CBS NEWS -- The parents of a Florida State University student who died in an alleged hazing incident are pushing for a new federal anti-hazing law. Junior Andrew Coffey was found unresponsive on a couch the morning after a Pi Kappa Phi fraternity party in November. A lawsuit claims he'd been asked to drink an entire bottle of 101-proof bourbon. He died of acute alcohol poisoning.
Nine fraternity brothers pleaded not guilty to hazing charges.
Hazing has killed at least one person a year since 1961, reports CBS News correspondent Tony Dokoupil. Andrew was one of four victims in 2017. In the lawsuit, the Coffey family is seeking justice and accountability. Their goal is to help lead a new movement against hazing, one that might keep their son's memory alive by saving others.

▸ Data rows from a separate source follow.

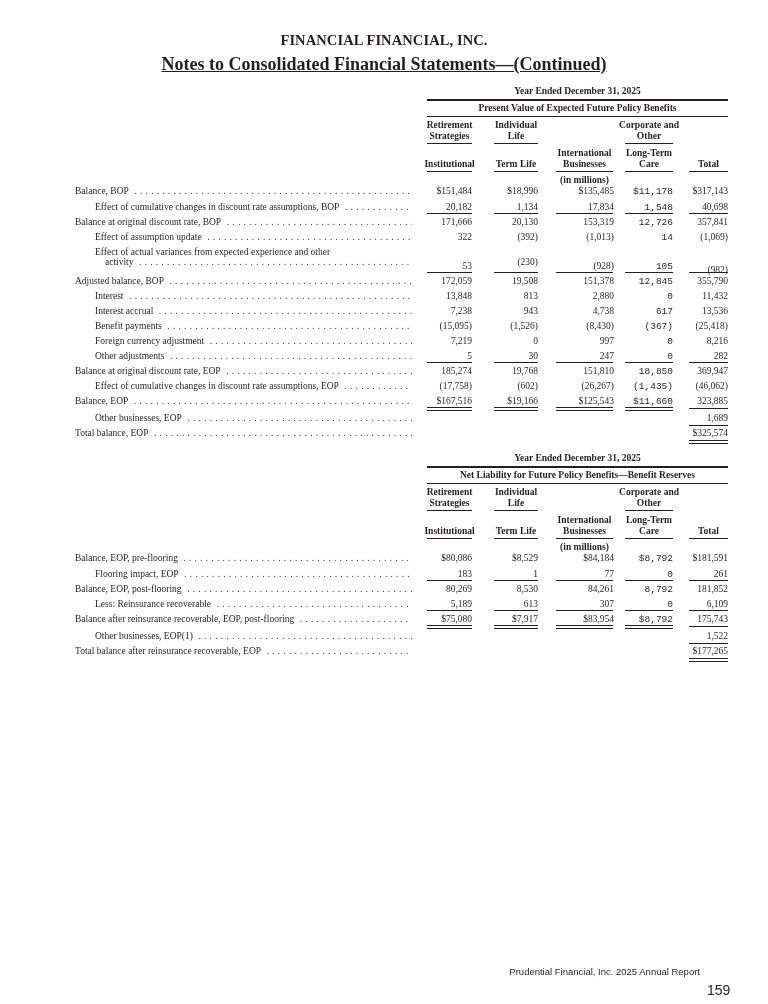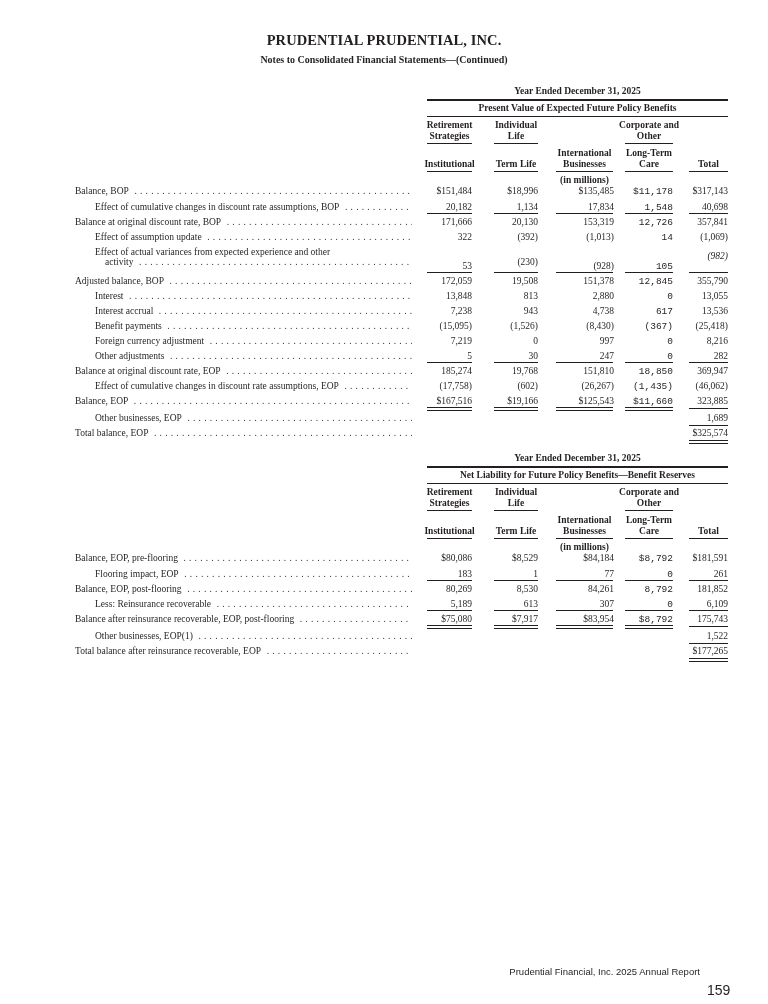--- a/index.html
+++ b/index.html
@@ -37,7 +37,7 @@
 </head>
 <body>
 
-<div id="t1" class="title">PRUDENTIAL PRUDENTIAL, INC.</div>
+<div id="t1" class="title">FINANCIAL FINANCIAL, INC.</div>
 <div id="t2" class="title">Notes to Consolidated Financial Statements—(Continued)</div>
 
 <div id="table1" class="tbl">

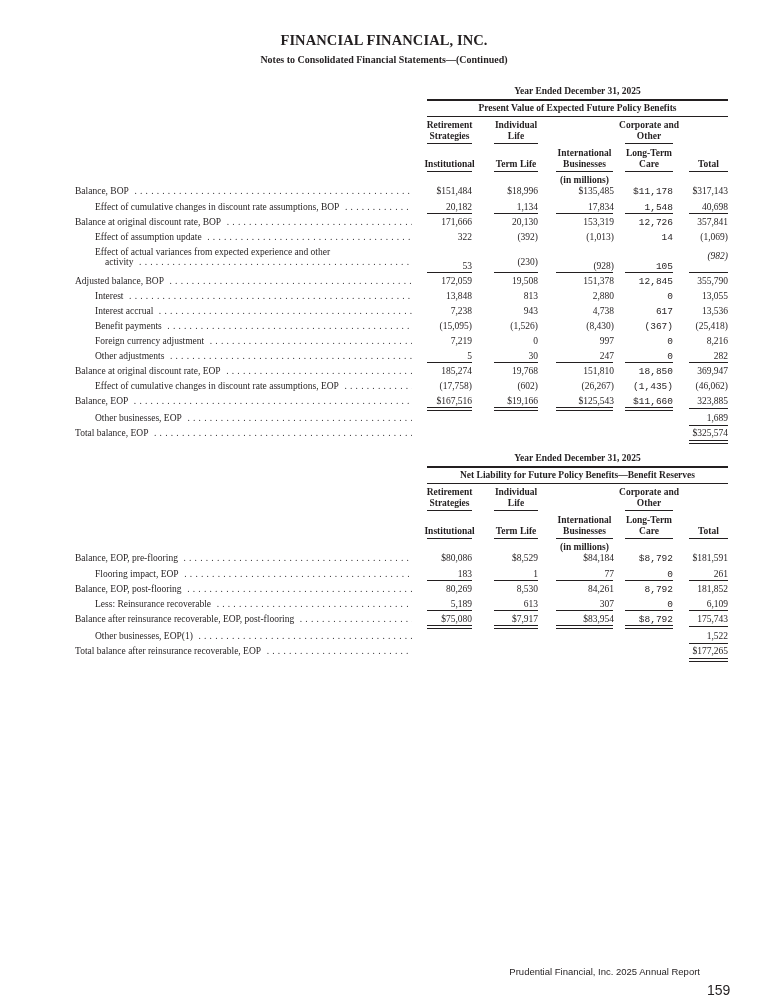--- a/index.html
+++ b/index.html
@@ -7,7 +7,7 @@
          font-family:"Liberation Serif", "DejaVu Serif", serif; color:#231f20; }
   .title { position:absolute; left:0; width:768px; text-align:center; font-weight:bold; }
   #t1 { top:32px; font-size:14.5px; letter-spacing:0.1px; }
-  #t2 { top:54px; font-size:10px; }
+  #t2 { top:54px; font-size:18px;text-decoration:underline; }
 
   .tbl { position:absolute; left:0; top:0; width:768px; }
   .hdr-year { position:absolute; left:427px; width:301px; text-align:center; font-weight:bold; font-size:9.5px; }

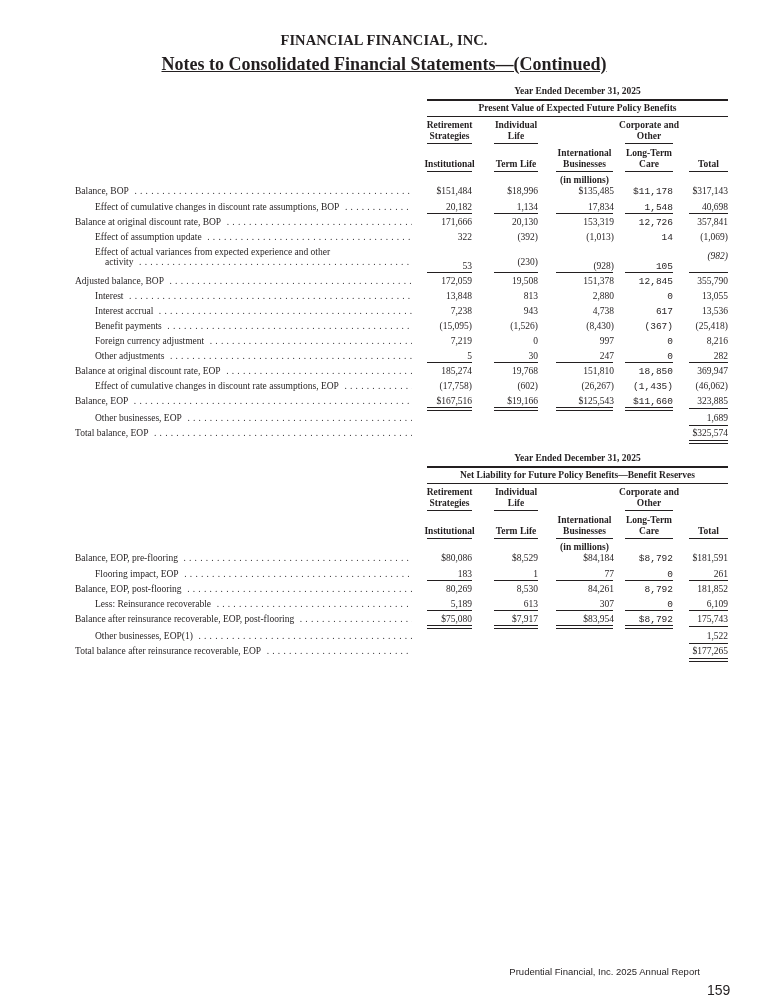--- a/index.html
+++ b/index.html
@@ -100,7 +100,7 @@
       <div class="cell c1" style="top: 10px;">(230)</div>
       <div class="cell c2" style="top: 14px;">(928)</div>
       <div class="cell c3" style="top: 14px;">105</div>
-      <div class="cell c4" style="top: 4px; font-style: italic;">(982)</div>
+      <div class="cell c4" style="top: 18px;">(982)</div>
     </div>
     <div class="row" style="top: 276px;">
       <div class="lbl"><span>Adjusted balance, BOP</span><span class="dots"> ..................................................................</span></div>

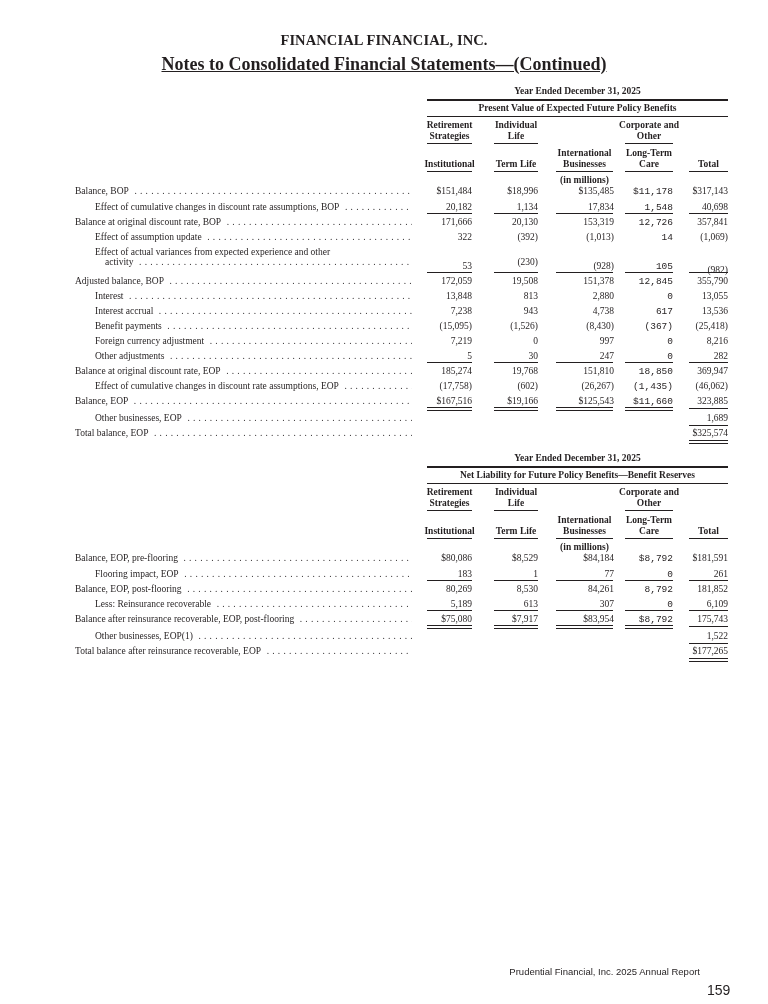--- a/index.html
+++ b/index.html
@@ -116,7 +116,7 @@
       <div class="cell c1">813</div>
       <div class="cell c2">2,880</div>
       <div class="cell c3">0</div>
-      <div class="cell c4">13,055</div>
+      <div class="cell c4">11,432</div>
     </div>
     <div class="row" style="top: 306px;">
       <div class="lbl ind"><span>Interest accrual</span><span class="dots"> ..................................................................</span></div>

"If people in the past had gotten together, maybe my son would still be here, if hazing wasn't a problem. So therefore, we have to yell as loud as we can in order to get this stopped," father Tom Coffey told "CBS This Morning," speaking publicly for the first time. "I don't want another family going through what we go through. Crying ourselves to sleep."
It's been just four months since Tom and Sandra Coffey got the news that their 20-year-old son had died in an alleged hazing incident.
"When you send your child away, it's the last thing you're thinking of. Never even crosses your mind," Tom added. "It's getting him into his dorm, getting his classes lined up. Getting, you know ... This never crossed my mind."
"I remember driving, going, 'This doesn't happen to us,'" Sandra said.
Andrew was a high school athlete with dreams of joining the Navy after college.
"Great kid," Sandra said. "You could count on him."
"Handsome as the day is long and a smile that'll light up a room, you know," Tom described.